# What is required:
In the records below, take the line containing "5 x Journey" and reproduce it and every subsequent line exactly, adding nothing.
-*-*-
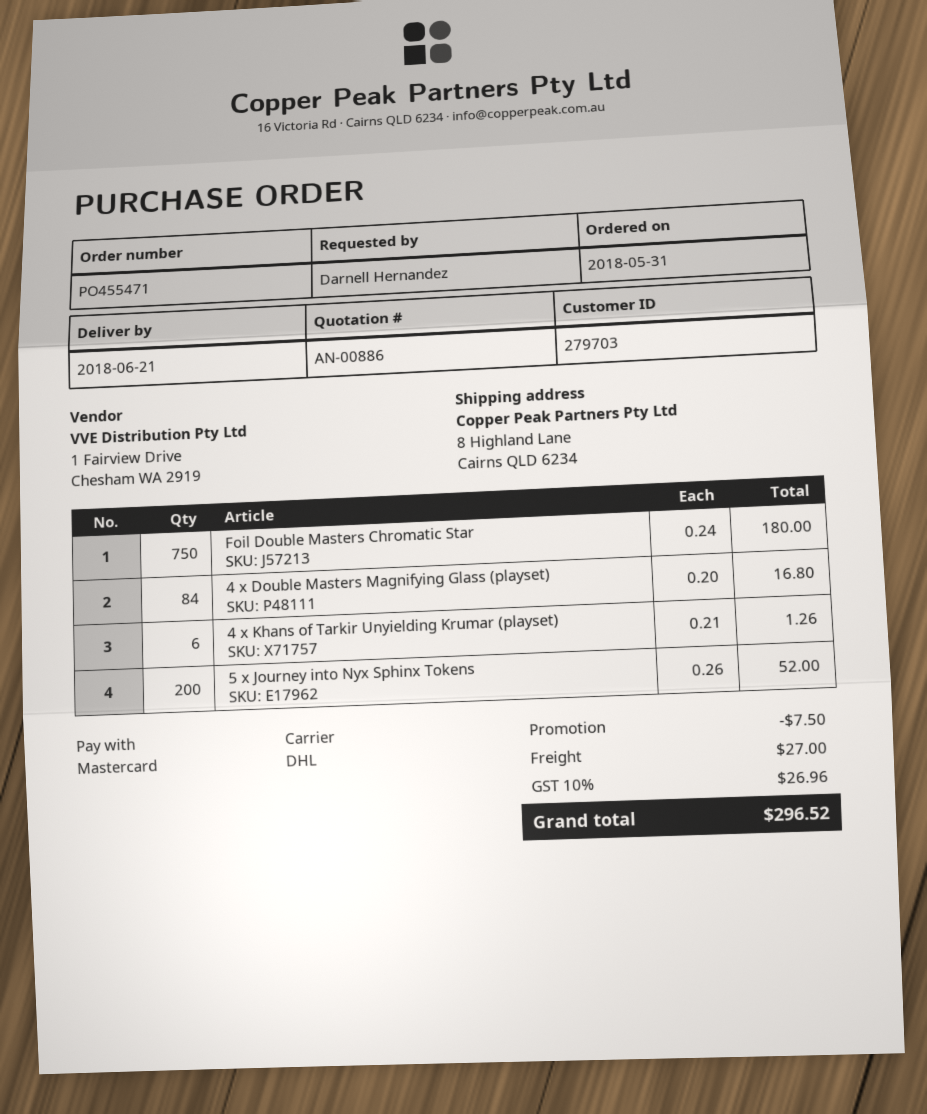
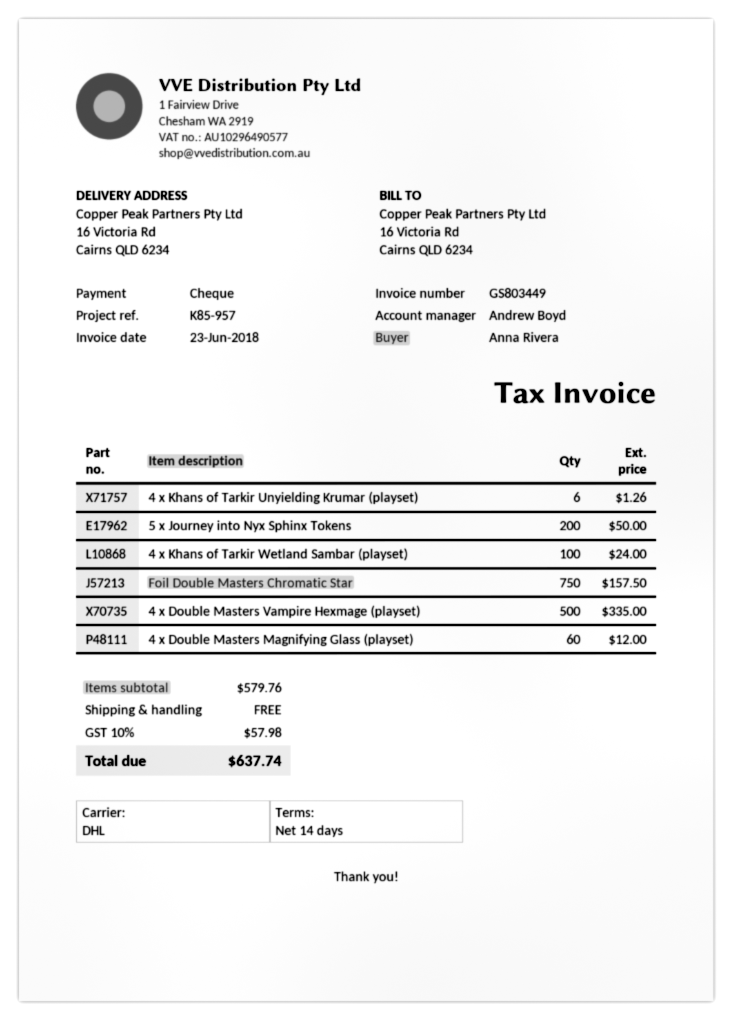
ordered by: Darnell Hernandez -> Anna Rivera
payment method: Mastercard -> cheque
ship to: 8 Highland Lane, Cairns QLD 6234 -> 16 Victoria Rd, Cairns QLD 6234
Foil Double Masters Chromatic Star: 750 for 180.00 -> 750 for 157.50
4 x Double Masters Magnifying Glass (playset): 84 for 16.80 -> 60 for 12.00
5 x Journey into Nyx Sphinx Tokens: 200 for 52.00 -> 200 for 50.00
4 x Khans of Tarkir Wetland Sambar (playset): none -> 100 for 24.00
4 x Double Masters Vampire Hexmage (playset): none -> 500 for 335.00
discount: 7.50 -> none
shipping: 27.00 -> 0.00
tax: 10% = 26.96 -> 10% = 57.98
total: 296.52 -> 637.74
-*-*-
# Task response:
5 x Journey into Nyx Sphinx Tokens: 200 for 52.00 -> 200 for 50.00
4 x Khans of Tarkir Wetland Sambar (playset): none -> 100 for 24.00
4 x Double Masters Vampire Hexmage (playset): none -> 500 for 335.00
discount: 7.50 -> none
shipping: 27.00 -> 0.00
tax: 10% = 26.96 -> 10% = 57.98
total: 296.52 -> 637.74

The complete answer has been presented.